Comparison of the protocols used by high performing laboratories revealed that these were different from one another (Table 3); there was no indication that any one factor in the protocol had critically influenced performance with respect to the detection rate of T cell reactivities. On the other hand, laboratories that used protocols that had many commonalities could have different detection rates. Similar observations have been made previously by us and others [8, 10] and suggest that high performance depends on many factors, including the protocol components used by each different laboratory [14] as well as yet unidentified parameters. For example, the laboratory environment in which assays are performed may play an important role. Immunological knowledge, experience, training, high levels of quality control and assay validation [1618] are likely to be the key components of good assay performances. CIP will now begin to systematically investigate the influence of lab environment, quality assurance and test validation on assay performance.

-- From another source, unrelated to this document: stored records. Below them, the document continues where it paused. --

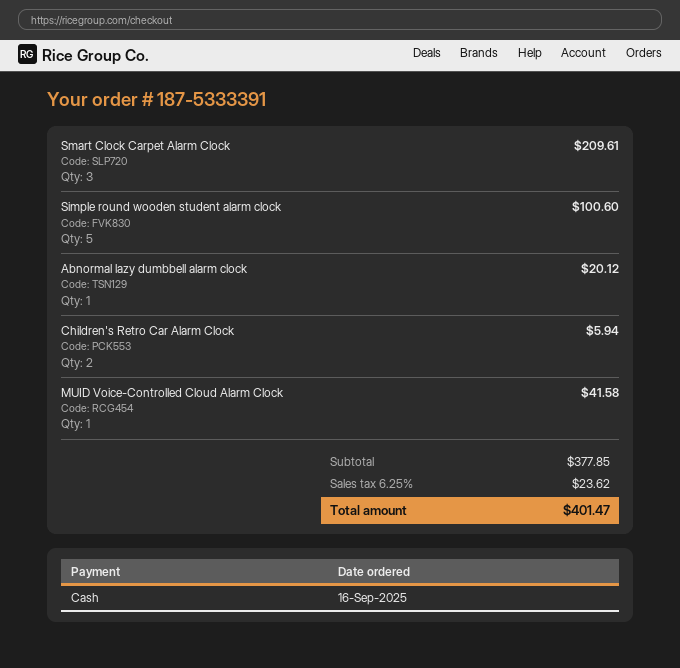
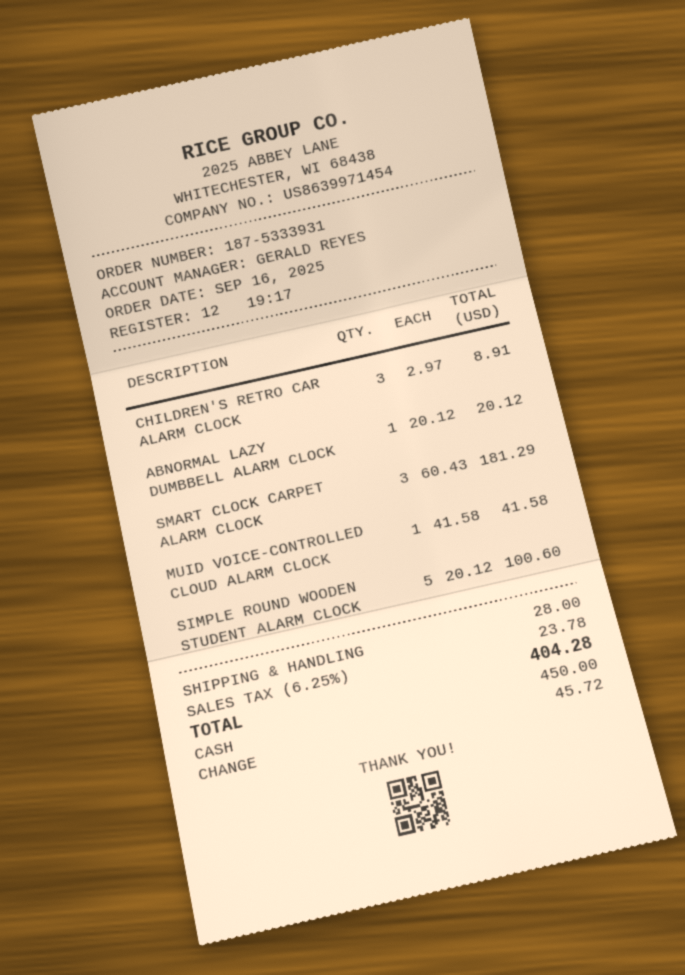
order number: 187-5333391 -> 187-5333931
Smart Clock Carpet Alarm Clock: 3 for 209.61 -> 3 for 181.29
Children's Retro Car Alarm Clock: 2 for 5.94 -> 3 for 8.91
shipping: none -> 28.00
tax: 6.25% = 23.62 -> 6.25% = 23.78
total: 401.47 -> 404.28

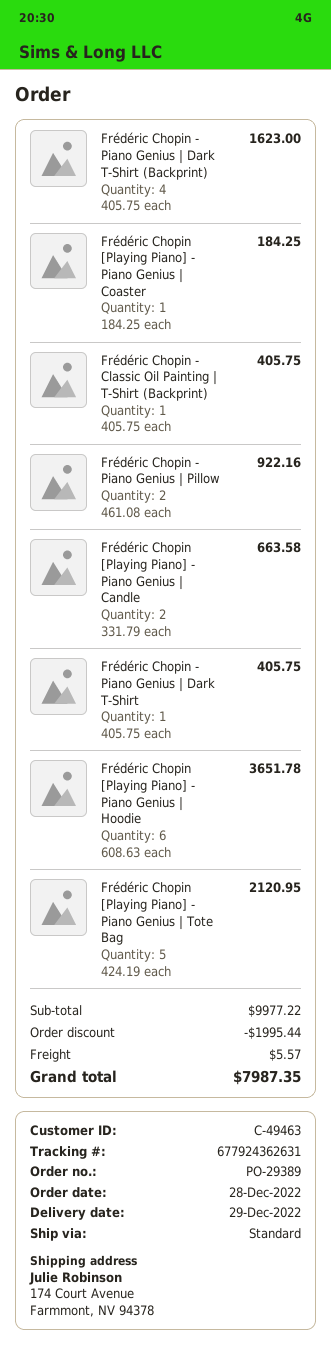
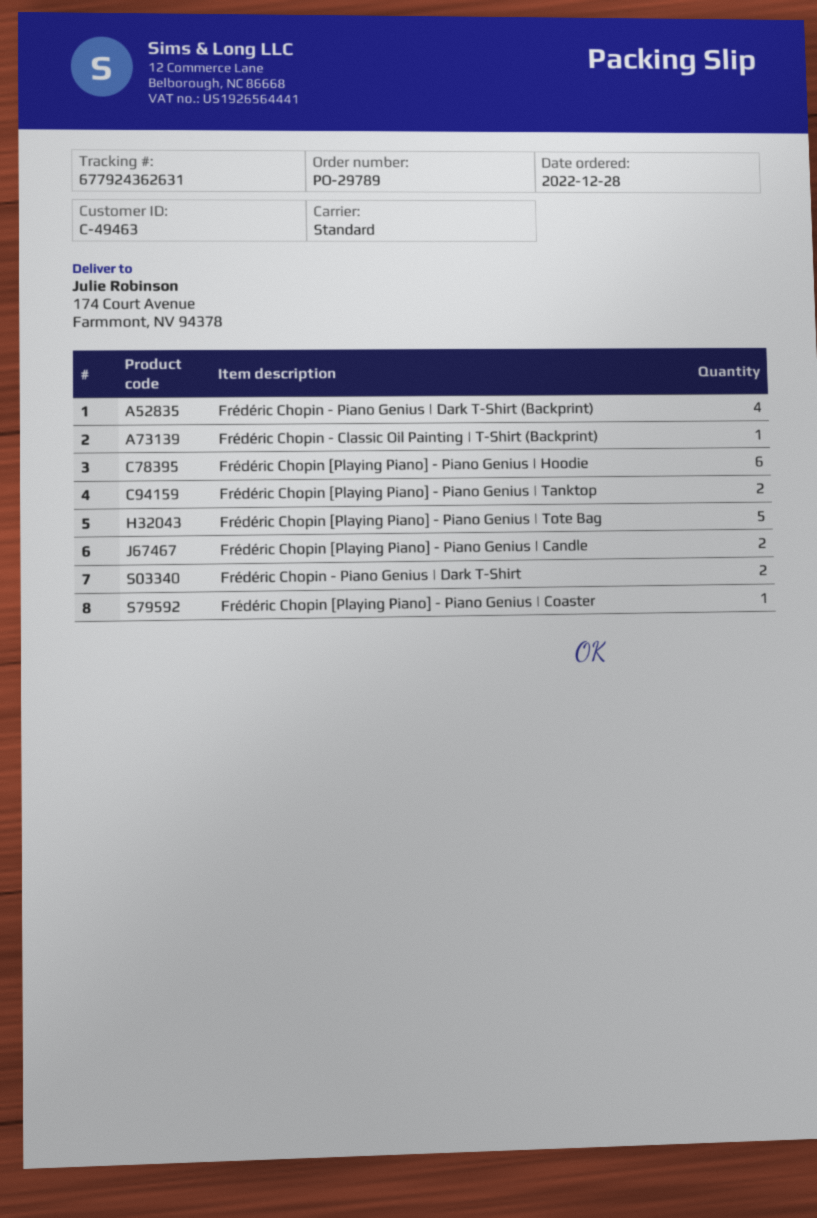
order number: PO-29389 -> PO-29789
Frédéric Chopin - Piano Genius | Pillow: 2 -> none
Frédéric Chopin - Piano Genius | Dark T-Shirt: 1 -> 2
Frédéric Chopin [Playing Piano] - Piano Genius | Tanktop: none -> 2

The current CIP panel was designed to compare the effects of serum supplementation or depletion on different locally established IFNγ ELISPOT protocols, and did not include a systematic comparison of commercially available media for lymphocyte culture and testing. A number of laboratories of the CIP have actively participated in an independent proficiency panel organized by the Cancer Research Institute’s Cancer Vaccine Consortium (CRI-CVC), which aimed at the comparison of 4 serum-free lymphocyte media with the optimized laboratory medium supplemented with serum [19]. Although the design of the CRI-CVC panel differed significantly from that of the study reported here, both programs reach similar results which supports the overall conclusion on the use of serum-free test media in ELISPOT assays. Recent literature suggests that the protocols and conditions (time lines, media, serum supplement, etc.) used for preparing and freezing cellular material critically influence the cell quality and immunological function [2022]. These variables have not yet been systematically investigated within a group applying a range of individual protocols. CIP and CRI-CVC will, therefore, collaboratively organize a systematic analysis of these variables in a representative testing group to generate a base for rational development for highly sensitive ELISPOT assays with low background spot induction.